What the task requires
Drop the pictures, then repeat every record exactly as it stands.

Exercise input
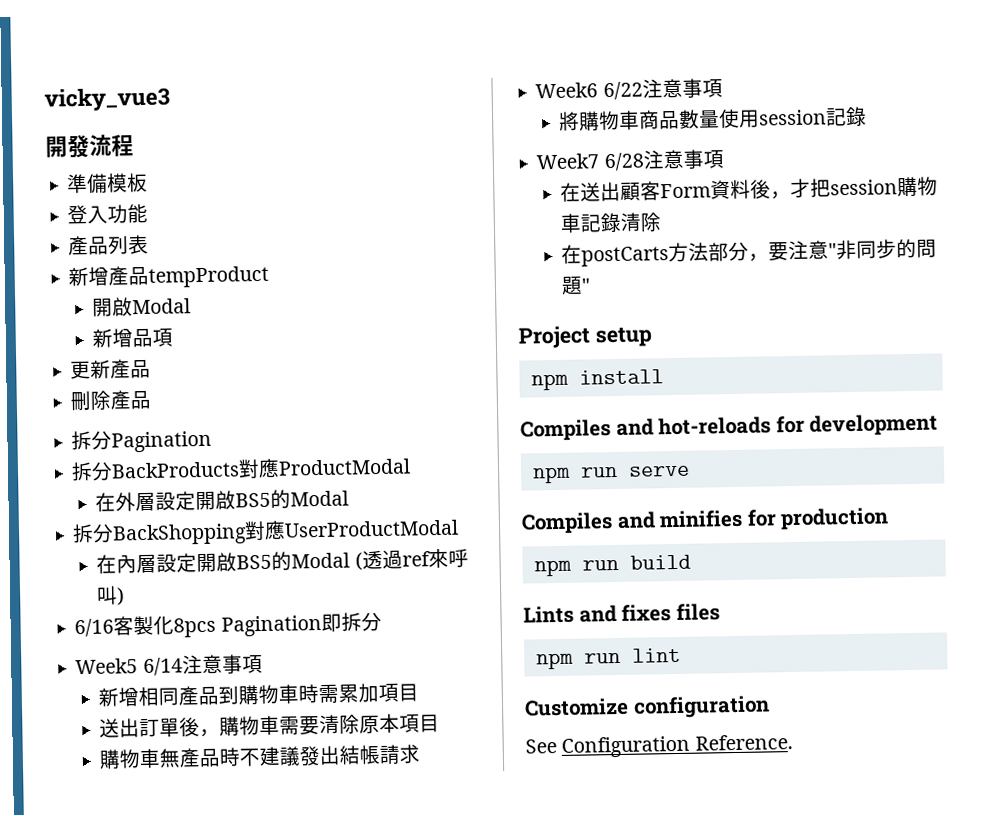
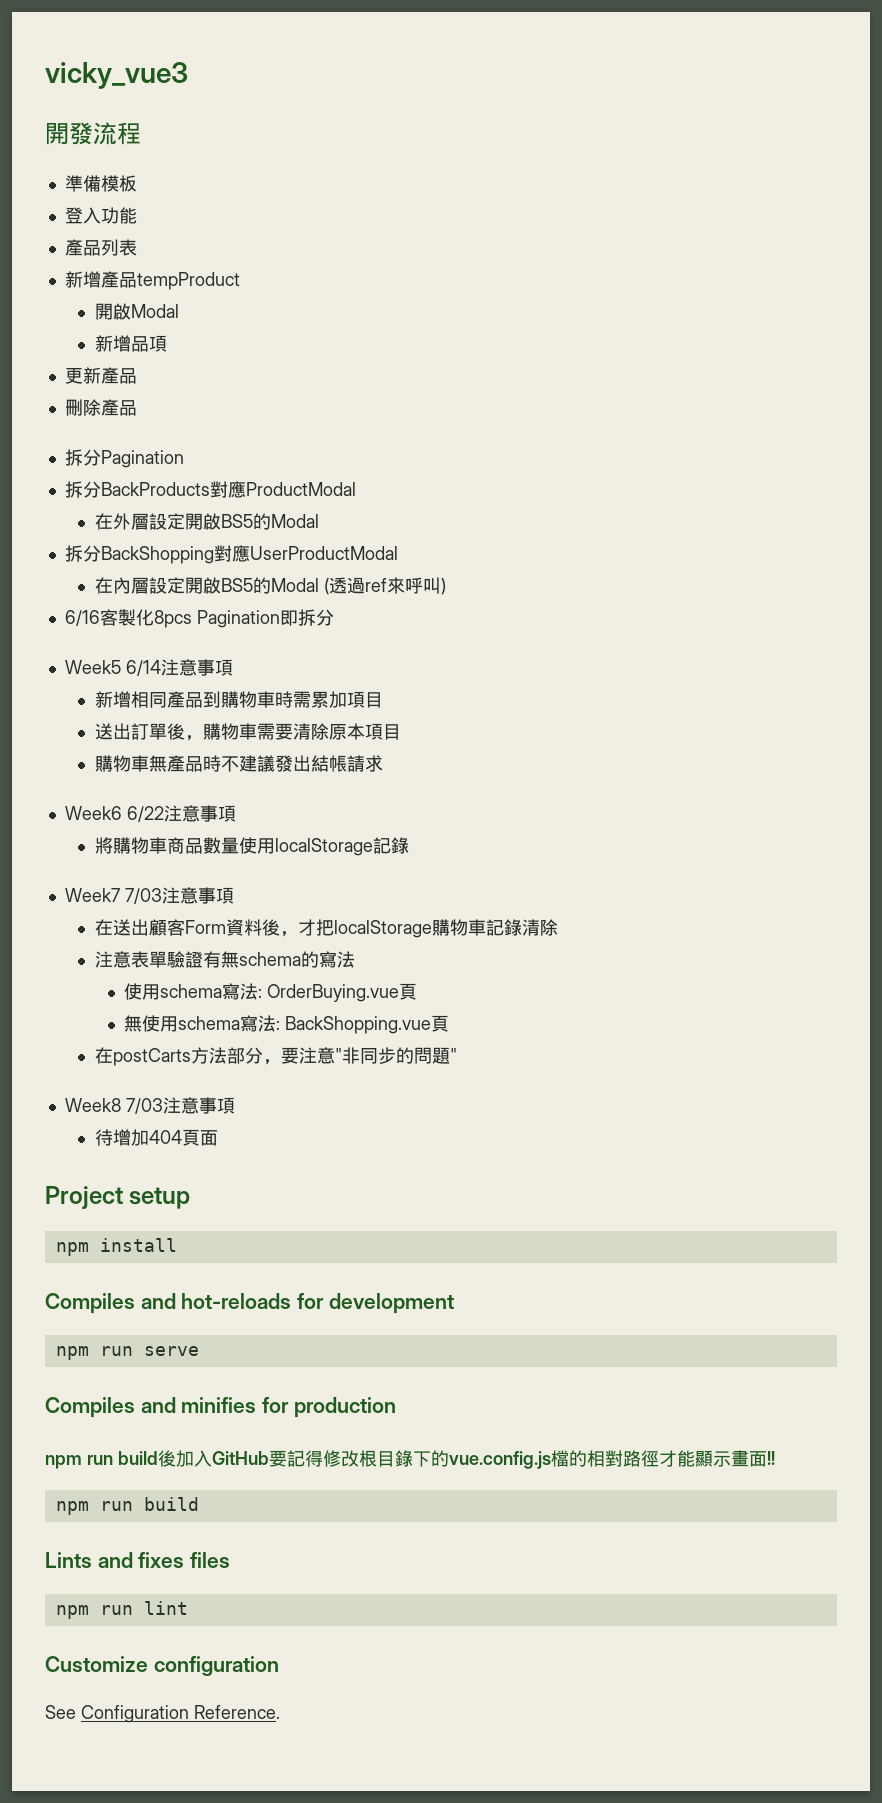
- 將購物車商品數量使用session記錄
+ 將購物車商品數量使用localStorage記錄
- Week7 6/28注意事項
+ Week7 7/03注意事項
- 在送出顧客Form資料後，才把session購物車記錄清除
+ 在送出顧客Form資料後，才把localStorage購物車記錄清除
+ 注意表單驗證有無schema的寫法
+ 使用schema寫法: OrderBuying.vue頁
+ 無使用schema寫法: BackShopping.vue頁
+ Week8 7/03注意事項
+ 待增加404頁面
+ npm run build後加入GitHub要記得修改根目錄下的vue.config.js檔的相對路徑才能顯示畫面!!

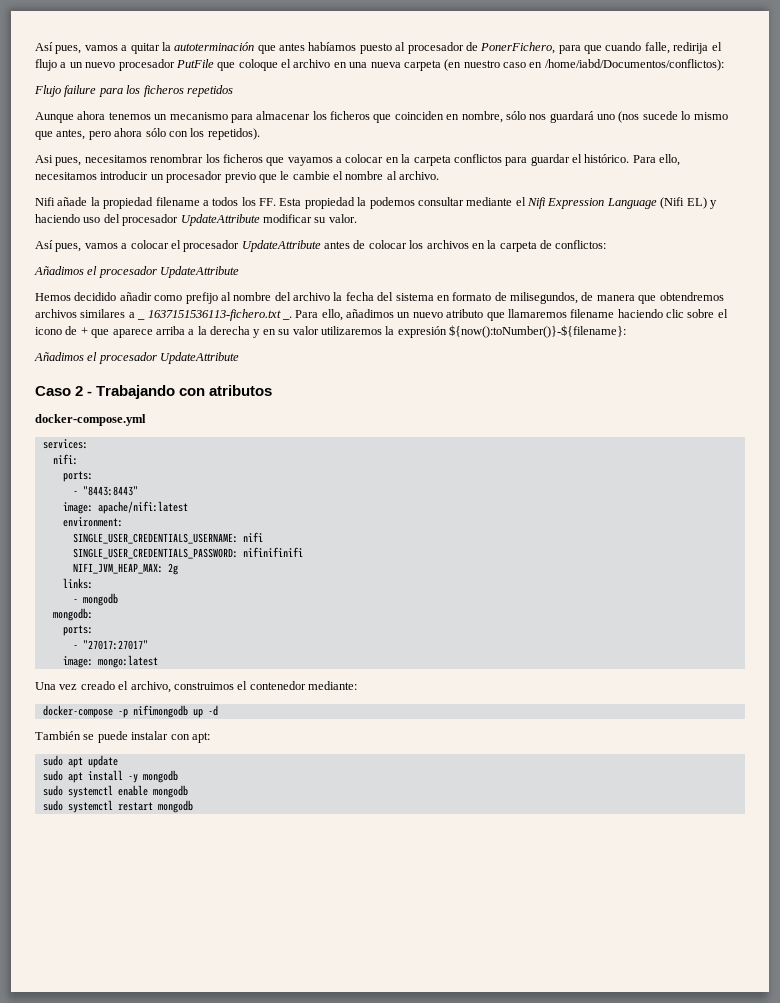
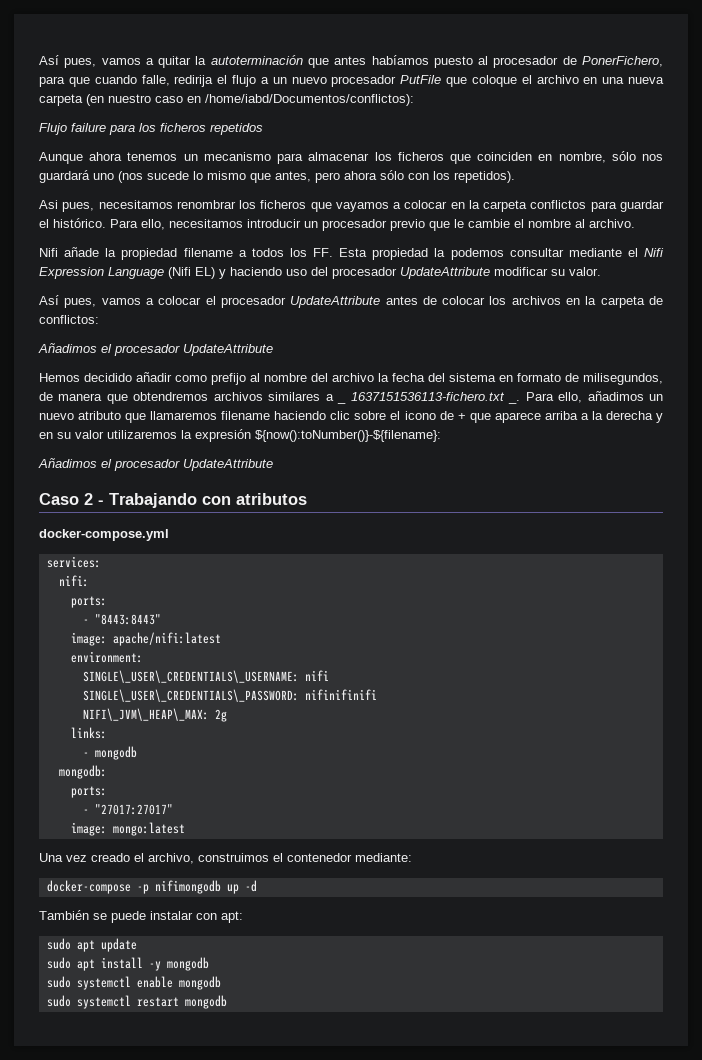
- SINGLE_USER_CREDENTIALS_USERNAME: nifi
+ SINGLE\_USER\_CREDENTIALS\_USERNAME: nifi
- SINGLE_USER_CREDENTIALS_PASSWORD: nifinifinifi
+ SINGLE\_USER\_CREDENTIALS\_PASSWORD: nifinifinifi
- NIFI_JVM_HEAP_MAX: 2g
+ NIFI\_JVM\_HEAP\_MAX: 2g

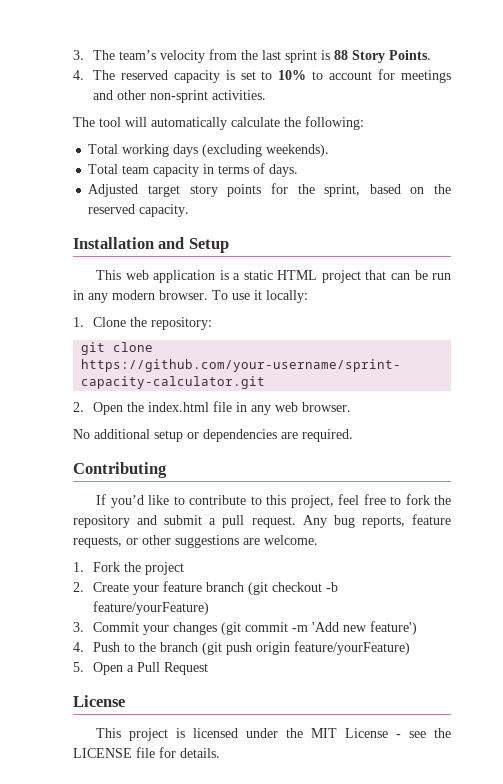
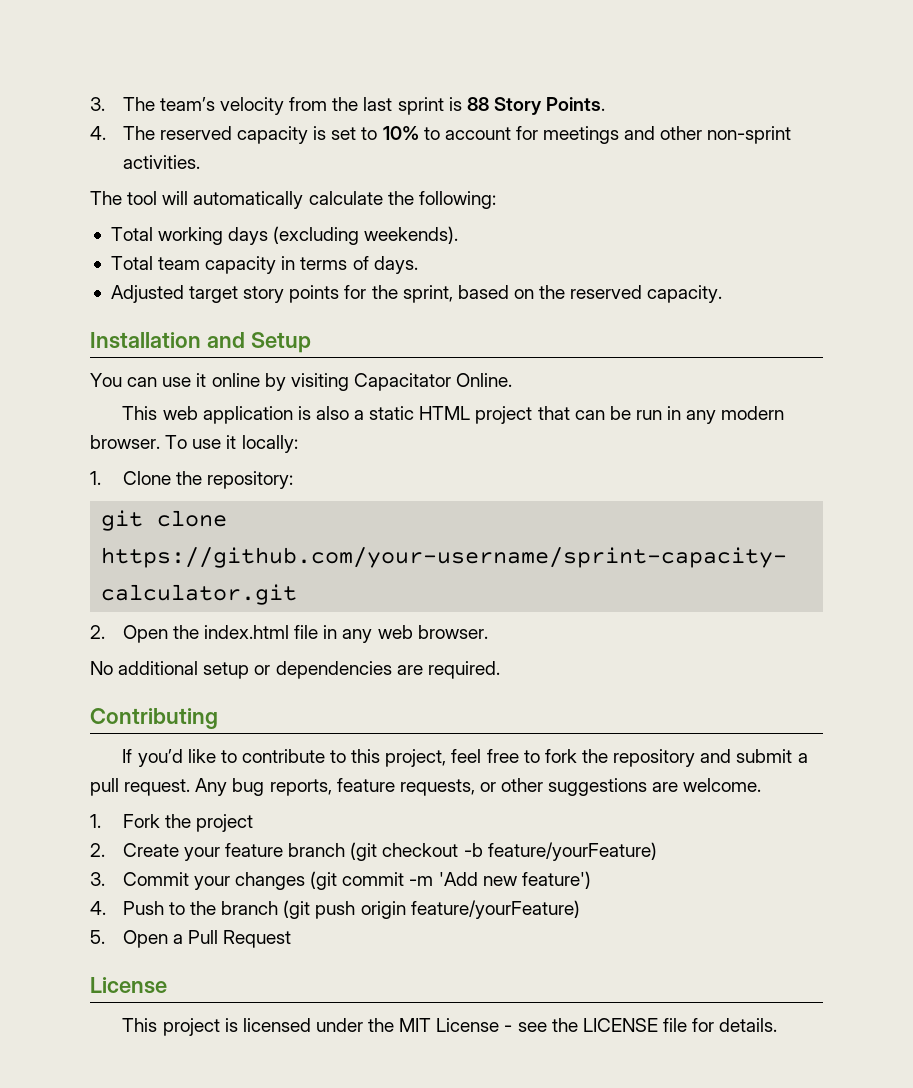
+ You can use it online by visiting Capacitator Online.
- This web application is a static HTML project that can be run in any modern browser.
+ This web application is also a static HTML project that can be run in any modern browser.

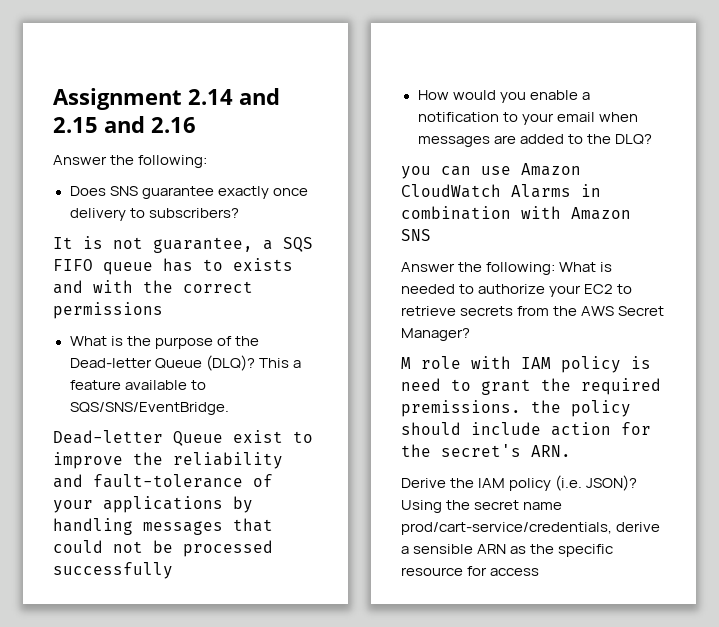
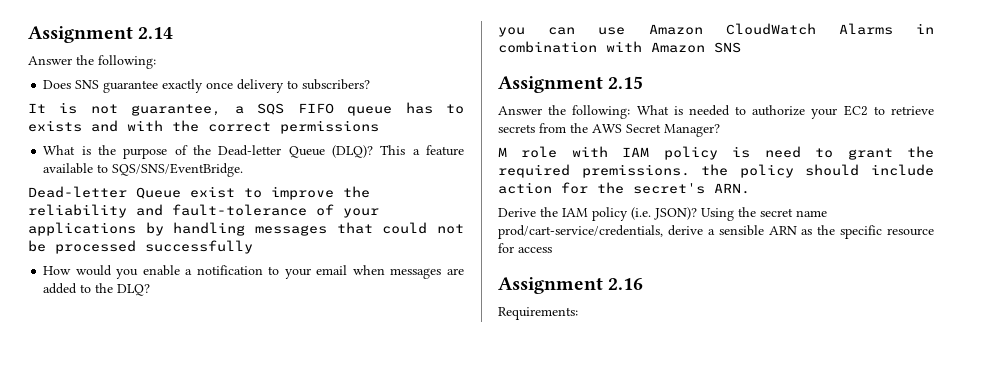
- Assignment 2.14 and 2.15 and 2.16
+ Assignment 2.14
+ Assignment 2.15
+ Assignment 2.16
+ Requirements:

Exercise answer
- 將購物車商品數量使用session記錄
+ 將購物車商品數量使用localStorage記錄
- Week7 6/28注意事項
+ Week7 7/03注意事項
- 在送出顧客Form資料後，才把session購物車記錄清除
+ 在送出顧客Form資料後，才把localStorage購物車記錄清除
+ 注意表單驗證有無schema的寫法
+ 使用schema寫法: OrderBuying.vue頁
+ 無使用schema寫法: BackShopping.vue頁
+ Week8 7/03注意事項
+ 待增加404頁面
+ npm run build後加入GitHub要記得修改根目錄下的vue.config.js檔的相對路徑才能顯示畫面!!

- SINGLE_USER_CREDENTIALS_USERNAME: nifi
+ SINGLE\_USER\_CREDENTIALS\_USERNAME: nifi
- SINGLE_USER_CREDENTIALS_PASSWORD: nifinifinifi
+ SINGLE\_USER\_CREDENTIALS\_PASSWORD: nifinifinifi
- NIFI_JVM_HEAP_MAX: 2g
+ NIFI\_JVM\_HEAP\_MAX: 2g

+ You can use it online by visiting Capacitator Online.
- This web application is a static HTML project that can be run in any modern browser.
+ This web application is also a static HTML project that can be run in any modern browser.

- Assignment 2.14 and 2.15 and 2.16
+ Assignment 2.14
+ Assignment 2.15
+ Assignment 2.16
+ Requirements:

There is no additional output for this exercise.